Li vários comentários dizendo que a estátua do bandeirante Borba Gato em São Paulo deveria ser destruída, uma outra já aproveitou e voltando sua mira para a literatura defendeu a queima dos livros de Monteiro Lobato.
No entanto, li muitas opiniões condenando essas depredações e propondo que essas estátuas fossem colocadas em um museu com informativos contextualizando a época e os motivos de suas criações. Realmente não se estuda História destruindo os registros da mesma.

E citando o exemplo das revoltas causadas pela permanência de estátuas de bandeirantes em São Paulo, sempre vai ter um grupo pra se ofender ou se sentir ofendido por alguma coisa. Primeiro, o bandeirante, depois o imperador, logo a estátua do músico erudito, logo o livro do escritor x, depois o filme do diretor y. É aqui onde mora o perigo: Quando determinados grupos radicalizam suas convicções e querem impor suas verdades para toda a sociedade.
(E o que tenho observado por aí é racismo sendo combatido com racismo, autoritarismo com autoritarismo, machismo com femismo, fobias com fobias, etc Mas isso é outra história).

Reitero que entendo o furor pela derrubada causada pela revolta inicial ou retirada de certas estátuas ou homenagens à figuras históricas questionáveis. Mas não é por isso que vou seguir concordando com os objetivos de qualquer grupo revoltado. Seja oprimido ou não. E vale ressaltar que uma pessoa do passado não foi apenas a alcunha ou o título pelo qual se tornou conhecida nos livros de História.

Parece que uma das últimas vítimas do "justiçamento histórico iconoclasta" foi uma estátua de Cristovão Colombo, também nos Estados Unidos. Os novos inquisidores estão conseguindo que filmes, livros, séries e desenhos animados sejam revistos sob a luz de sua visão "correta" de mundo e sejam retirados de plataformas de streaming. Como por exemplo, o clássico "E o vento levou", que foi acusado de conter mensagens racistas. Puro julgamento tardio, superficial e anacrônico.

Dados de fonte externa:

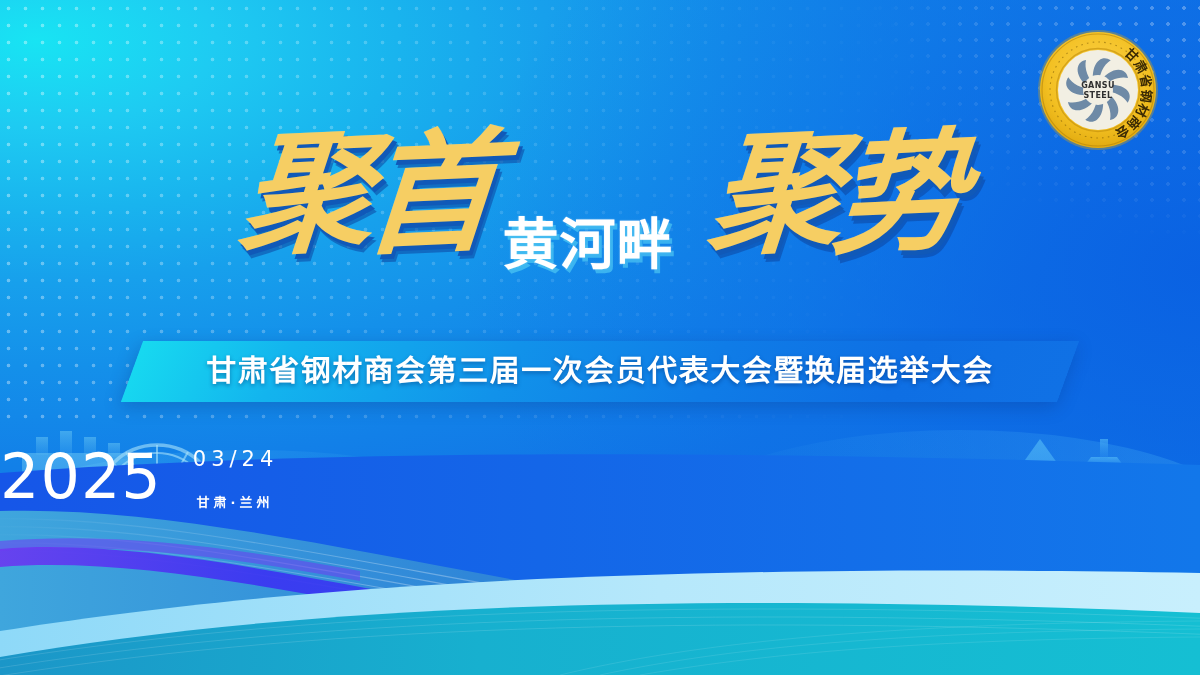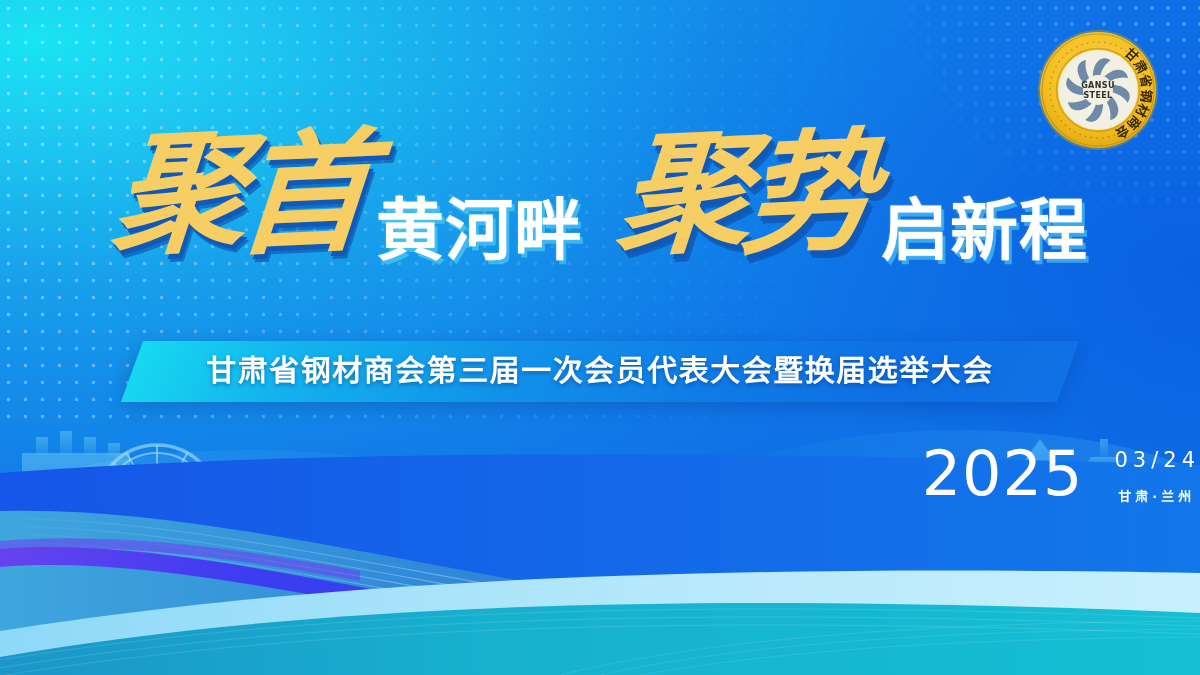--- a/index.html
+++ b/index.html
@@ -77,27 +77,27 @@
     text-shadow:
       3px 5px 0 #1059b8,
       5px 8px 0 rgba(13,70,160,.55),
       0 0 1px rgba(255,255,255,.25);
     padding: 0 2px;
   }
   .brush.b2 { margin-left: -6px; }
   .song {
     font-family: "DejaVu Serif", "Liberation Serif", serif;
     font-weight: 700;
-    font-size: 68px;
+    font-size: 56px;
     line-height: 1;
     color: #ffffff;
     letter-spacing: 1px;
     margin-left: 10px;
     position: relative;
-    top: 14px;
+    top: 24px;
     text-shadow: 3px 4px 0 rgba(92,216,246,.55), 0 0 2px rgba(255,255,255,.35);
   }
   .gap-mid { width: 34px; }
 
   
   .subbar-wrap {
     position: absolute; left: 0; top: 341px; width: 1200px;
     display: flex; justify-content: center;
   }
   .subbar {
@@ -116,34 +116,34 @@
     line-height: 1.1;
     color: #ffffff;
     letter-spacing: 1.5px;
     white-space: nowrap;
     text-shadow: 0 2px 4px rgba(5,45,110,.45);
   }
 
   
   .dateblock {
     position: absolute; left: 0; top: 443px; width: 1200px;
-    display: flex; align-items: center; justify-content: flex-end;
+    display: flex; align-items: center; justify-content: flex-start;
   }
   .date-year {
     font-family: "DejaVu Sans", "Liberation Sans", sans-serif;
     font-weight: 400;
     font-size: 62px;
     line-height: 1;
     color: #ffffff;
     letter-spacing: 1px;
   }
   .date-right {
     margin-left: 26px;
     display: flex; flex-direction: column; align-items: center;
-    gap: 14px;
+    gap: 21px;
     padding-top: 4px;
   }
   .date-md {
     font-family: "DejaVu Sans", "Liberation Sans", sans-serif;
     font-size: 21px; font-weight: 400;
     color: #ffffff;
     letter-spacing: 5px;
     text-indent: 5px;
   }
   .date-place {
@@ -435,21 +435,20 @@
   <div class="headline">
     <div class="phrase">
       <span class="brush">聚</span>
       <span class="brush b2">首</span>
       <span class="song">黄河畔</span>
     </div>
     <div class="gap-mid"></div>
     <div class="phrase">
       <span class="brush">聚</span>
       <span class="brush b2">势</span>
-      <span class="song">启新程</span>
     </div>
   </div>
 
   <div class="subbar-wrap">
     <div class="subbar">
       <span class="subbar-text">甘肃省钢材商会第三届一次会员代表大会暨换届选举大会</span>
     </div>
   </div>
 
   <div class="dateblock">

Talvez a solução para os militantes de esquerda politicamente corretos seja a criação de um órgão governamental que analise as obras de arte, música e filmes antes de estes serem divulgados para o público. Tipo a Divisão de Censura de Diversões Públicas (DCDP), orgão governamental da época dos governos militares brasileiros.
Ou do período da Ditadura, como preferir. Ironias à parte, um dos problemas no estudo da História é quando toda a complexidade e contradições dos acontecimentos são analisados apenas por um viés marxista, de luta de classes, opressores versus oprimidos.
Por esse enfoque, apagam-se os personagens históricos em toda sua tridimensionalidade, em todas as suas nuances e pontos de vista. E sobressaem somente as limitadas análises que simplificam a História em uma enfadonha luta do "bem contra o mal". Onde mesmo os personagens vistos como o bem, os injustiçados, uma grande parcela dos sujeitos históricos são vistos como uma massa oprimida, coitados que precisam ser salvos.
Portanto, esse frenesi revolucionário por destruição de monumentos, tentativa de censura de produtos culturais etc, em muitos casos me parece mais daqueles casos em que o oprimido (o de verdade e o de mentirinha) se torna opressor. (E muitos talvez não tenham consciência disso). E sei que essa afirmação causa náuseas em muitos que leem.
Geralmente esses grupos, movimentos sociais começam com boas causas, mas em pouco tempo os objetivos e pautas são desvirtuados. Porque todo indivíduo ao fazer parte de um grupo perde gradativamente sua identidade e sua capacidade de pensar em função dos dogmas dos grupos e ao seguir as (geralmente) idiotas lideranças destes grupos.


Obs 1. A imagem colocada nessa postagem foi retirada da publicação original feita pelo instagram do canal de youtube Q4tro Coisas de Pablo Peixoto. Recomendo que conheçam. Um dos melhores youtubers do Brasil.

Obs 2. "O clássico ‘...E O Vento Levou’ (1939) vai retornar à plataforma da qual foi tirado do ar com a inclusão de uma introdução sobre racismo protagonizada pela acadêmica, pesquisadora e apresentadora de TV norte-americana Jacqueline Stewart. A informação foi noticiada pela própria pesquisadora em depoimento ao site do canal de TV norte-americano CNN. “Vou gravar uma introdução apresentando os múltiplos contextos histórias do filme. Para mim será uma oportunidade de pensar o que esse clássico pode nos ensinar" revelou a pesquisadora.